[Records contained in a dataset]
——
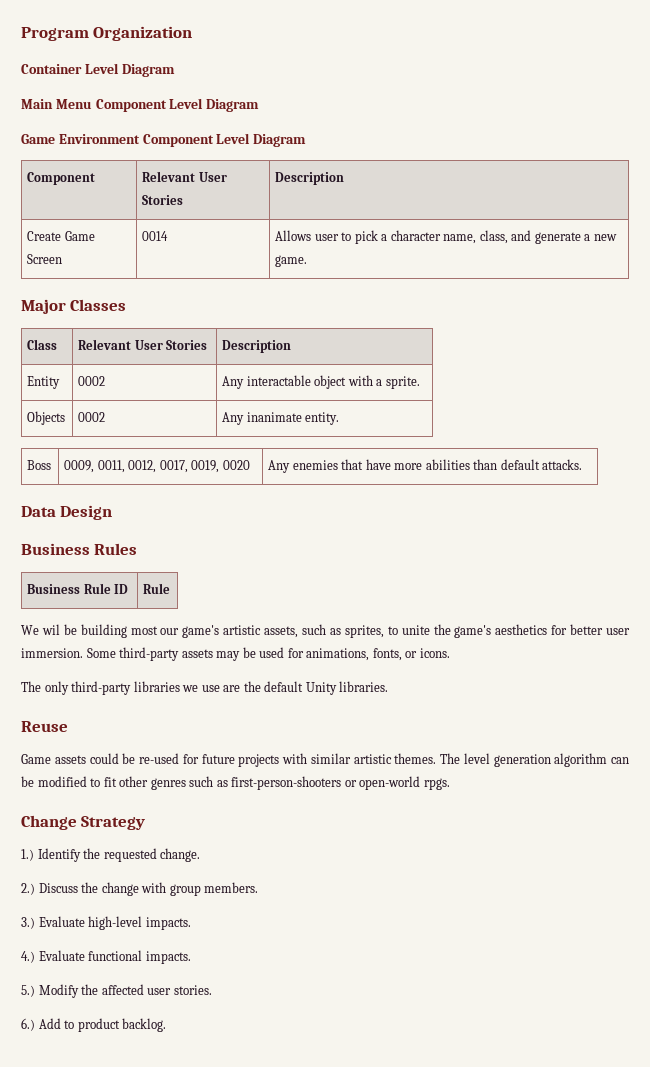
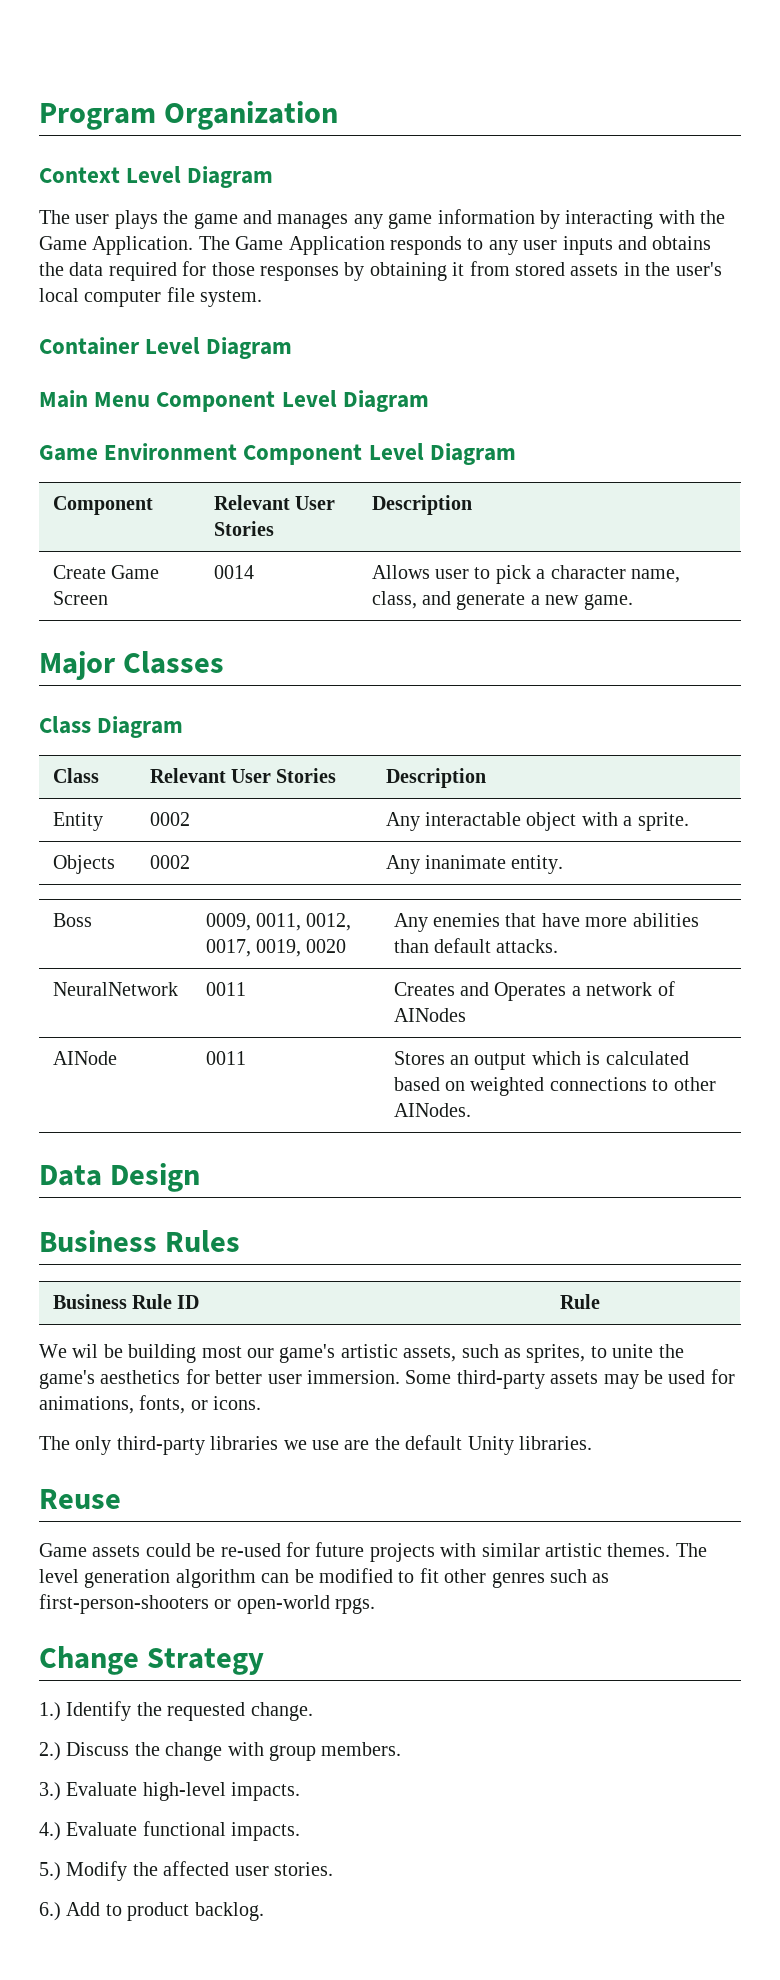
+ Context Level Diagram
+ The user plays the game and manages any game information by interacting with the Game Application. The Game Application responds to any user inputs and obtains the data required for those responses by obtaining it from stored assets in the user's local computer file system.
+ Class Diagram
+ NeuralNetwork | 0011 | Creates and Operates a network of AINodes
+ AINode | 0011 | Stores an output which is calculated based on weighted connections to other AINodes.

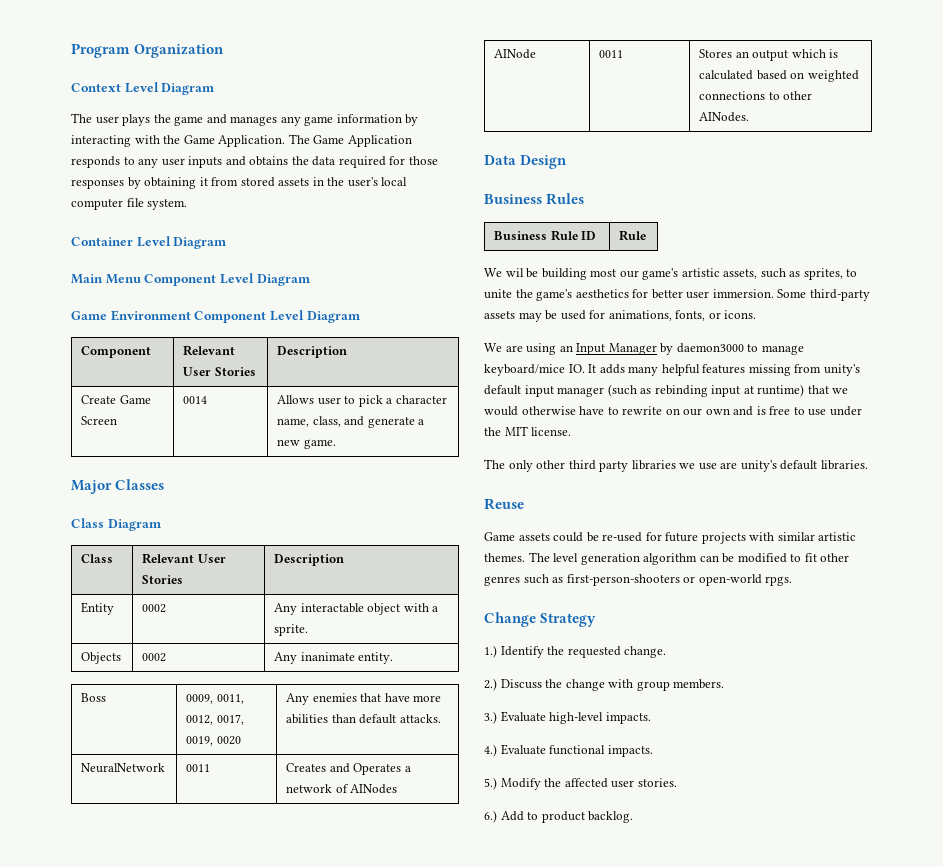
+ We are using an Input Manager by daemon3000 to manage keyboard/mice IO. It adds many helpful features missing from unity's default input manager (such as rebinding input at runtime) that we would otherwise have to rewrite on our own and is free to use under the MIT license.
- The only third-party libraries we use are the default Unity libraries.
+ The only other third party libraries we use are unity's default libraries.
——
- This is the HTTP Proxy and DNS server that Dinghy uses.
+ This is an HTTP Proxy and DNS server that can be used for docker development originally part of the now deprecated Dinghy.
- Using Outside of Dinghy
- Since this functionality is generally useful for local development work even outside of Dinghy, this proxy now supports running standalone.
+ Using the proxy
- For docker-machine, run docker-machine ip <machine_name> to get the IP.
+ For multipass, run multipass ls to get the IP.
——
Instructions for the task ▸ In the data above, retype exactly and only the lines between the one holding "the MIT license." and the one holding "- The only third-party", inclusive.

Answer to this task ▸
+ We are using an Input Manager by daemon3000 to manage keyboard/mice IO. It adds many helpful features missing from unity's default input manager (such as rebinding input at runtime) that we would otherwise have to rewrite on our own and is free to use under the MIT license.
- The only third-party libraries we use are the default Unity libraries.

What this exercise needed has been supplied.